The ingredients needed to make Kung Po Chicken Fillet with Cashew Nuts:
- Take Chicken fillet
- Get Batter Ingredients
- Make ready 4 tbsp plain flour
- Take 2 tbsp corn flour
- Take 1 egg
- Get 1 tbsp soy sauce
- Get 1/2 tsp white pepper
- Make ready 1 tbsp Shaoxing wine
- Take Sauce Ingredients
- Prepare 1 tbsp soy sauce
- Make ready 1 tbsp oyster sauce
- Prepare 1 1/2 tbsp dark soy sauce
- Get 1 tbsp Worcestershire sauce
- Get 1 tbsp tomato ketchup
- Prepare 1 tsp stock powder
- Make ready 2 tsp sugar
- Get corn starch solution
- Take 1/2 cup water
- Get Stir fry ingredients
- Make ready 1 big onion peeled slices
- Make ready 2 stalk spring onion
- Get 4 slices young ginger
- Make ready 6 pcs dried chillies (soaked)
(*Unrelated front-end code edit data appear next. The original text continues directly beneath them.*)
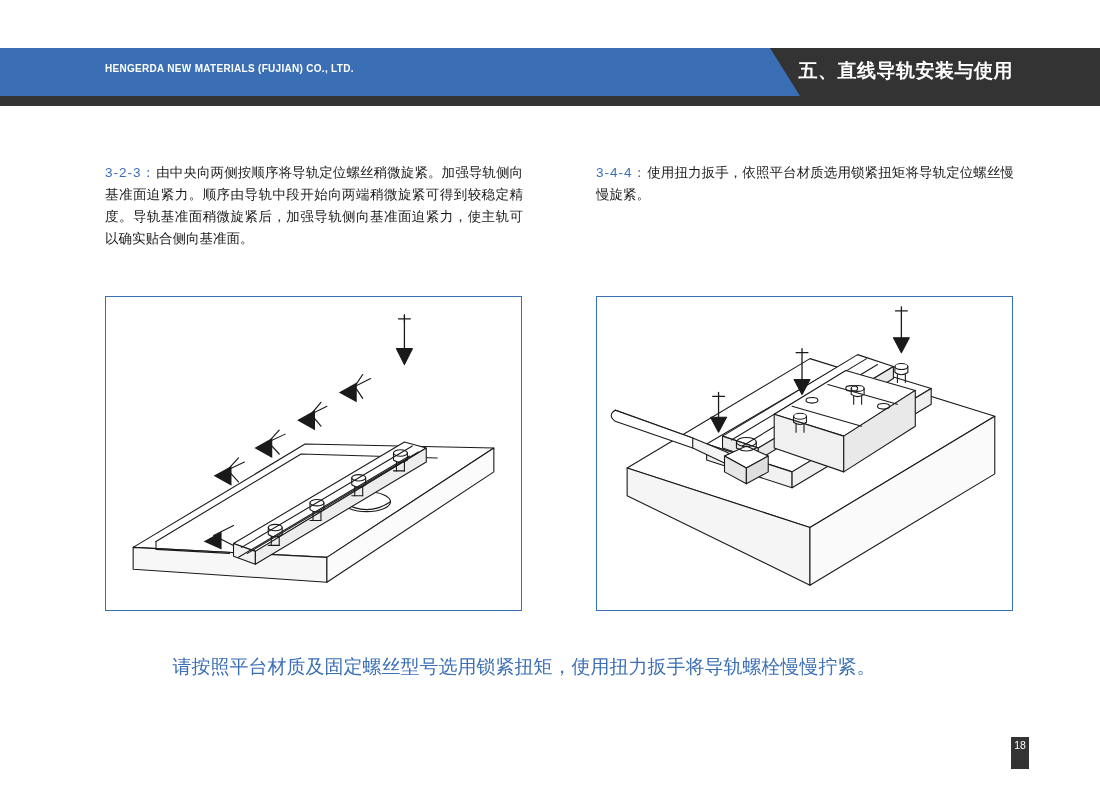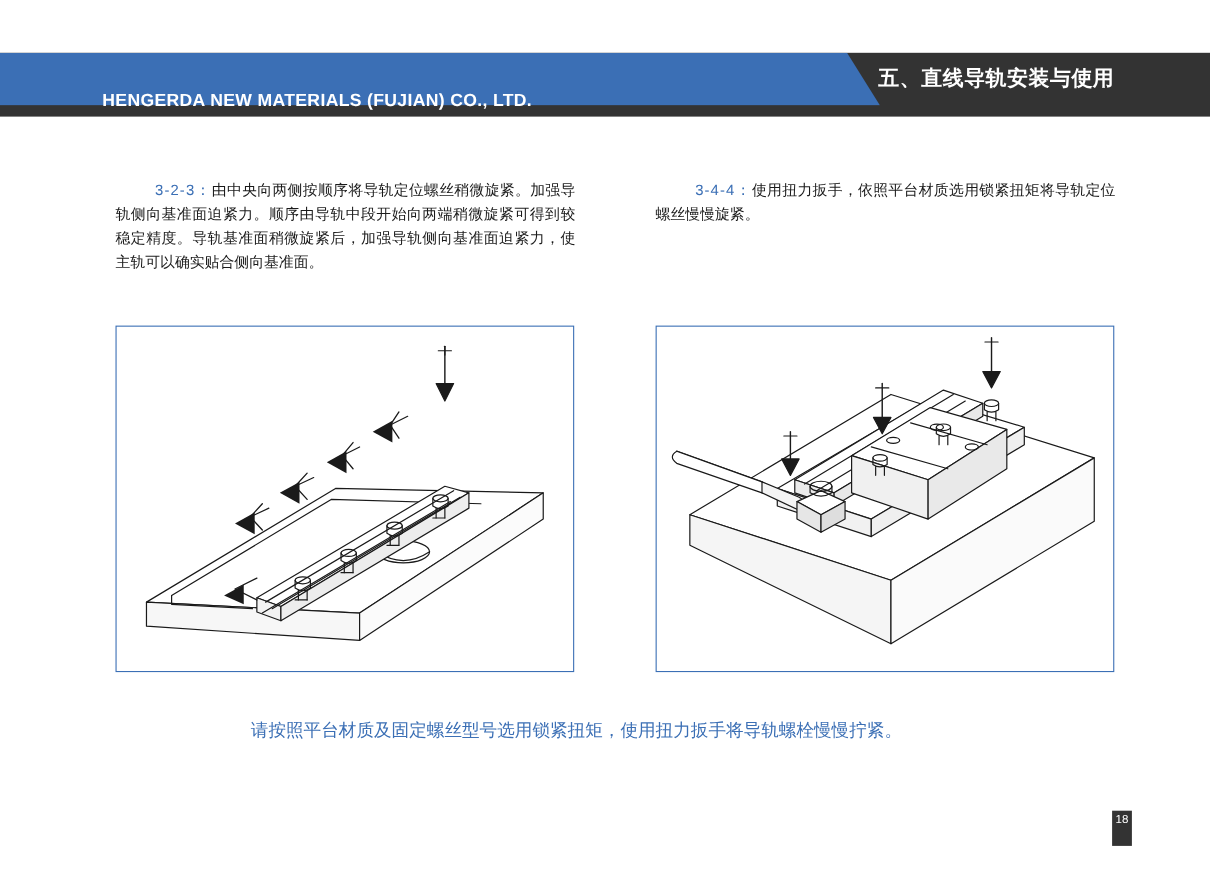--- a/index.html
+++ b/index.html
@@ -28,27 +28,26 @@
     position: absolute;
     left: 0;
     top: 0;
     width: 800px;
     height: 48px;
     background: #3b6fb5;
     clip-path: polygon(0 0, 770px 0, 800px 48px, 0 48px);
   }
   .company-name {
     position: absolute;
-    left: 93px;
+    left: 105px;
     top: 15px;
     color: #ffffff;
-    font-size: 16px;
+    font-size: 10px;
     font-weight: bold;
     letter-spacing: 0.3px;
-    margin-top: 20px;
   }
   .section-title {
     position: absolute;
     right: 87px;
     top: 10px;
     color: #ffffff;
     font-size: 19px;
     font-weight: bold;
     letter-spacing: 0.5px;
     text-align: center;
@@ -60,21 +59,20 @@
     font-size: 13.5px;
     line-height: 22px;
     color: #1a1a1a;
     text-align: justify;
   }
   .col-left  { left: 105px; top: 162px; width: 418px; }
   .col-right { left: 596px; top: 162px; width: 418px; }
   .step-num {
     color: #3b6fb5;
     letter-spacing: 1px;
-    margin-left: 36px;
   }
 
   
   .figbox {
     position: absolute;
     border: 1px solid #3b6fb5;
     background: #ffffff;
     box-sizing: border-box;
   }
   .figbox-left  { left: 105px;  top: 296px; width: 417px; height: 315px; }
@@ -82,21 +80,21 @@
   .figbox svg { display: block; width: 100%; height: 100%; }
 
   
   .caption {
     position: absolute;
     left: 0;
     top: 654px;
     width: 1048px;
     text-align: center;
     color: #3b6fb5;
-    font-size: 16px;
+    font-size: 19px;
   }
 
   
   .page-number {
     position: absolute;
     left: 1011px;
     top: 737px;
     width: 18px;
     height: 32px;
     background: #333333;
- Make ready 1 tbsp Shaoxing wine
- Prepare Garnish
- Take Cashew nuts
- Take Coriander
- Make ready Spring onion chopped
Last of all add the green spring onion tops and the cashew nuts, stir well and serve immediately. [Flickr: Spy On Pea] Yesterday, our new nut columnist Lee Zalben wrote about Kung Pao chicken, exploring the use of nuts in this and so many other Chinese dishes. He casually mentioned the peanuts in his Kung Pao dish, which set off a mini debate. Cut the chicken into bite-size cubes then mix with cornstarch, water and sesame oil. Toast the peanuts (or cashew nuts) in a pan until lightly brown.
Steps to make Kung Po Chicken Fillet with Cashew Nuts:
- Marinate chicken fillet with soy sauce and Shaoxing wine for 1 hour.
- Mix batter flour with egg. Deep fry fillet in hot oil till golden brown and set aside.
- Heat up 1 tbsp oil in wok and fry ginger till fragrant. Add onions, spring onion, dried chilli and continue to stir fry for 1 minute. Add Shaoxing wine. Then add mixed sauce and let it boil. Add corn starch solution to thicken sauce. Put back chicken fillet and let the sauce coat the meat.
- Place on plate and garnish with cashew nuts, spring onion and coriander. Serve.
Cut the chicken into bite-size cubes then mix with cornstarch, water and sesame oil. Toast the peanuts (or cashew nuts) in a pan until lightly brown. Mix the sauce with the following ingredients: light soy sauce, dark soy sauce, black rice vinegar, Shaoxing rice wine, sugar, cornstarch & water. Kung Po in Cantonese is black sauce with dried chilli. It is a common sauce used to cook chicken, pork or fish fillet.
So that is going to wrap this up with this exceptional food kung po chicken fillet with cashew nuts recipe. Thank you very much for reading. I’m sure you can make this at home. There’s gonna be interesting food at home recipes coming up. Remember to save this page on your browser, and share it to your family, colleague and friends. Thanks again for reading. Go on get cooking!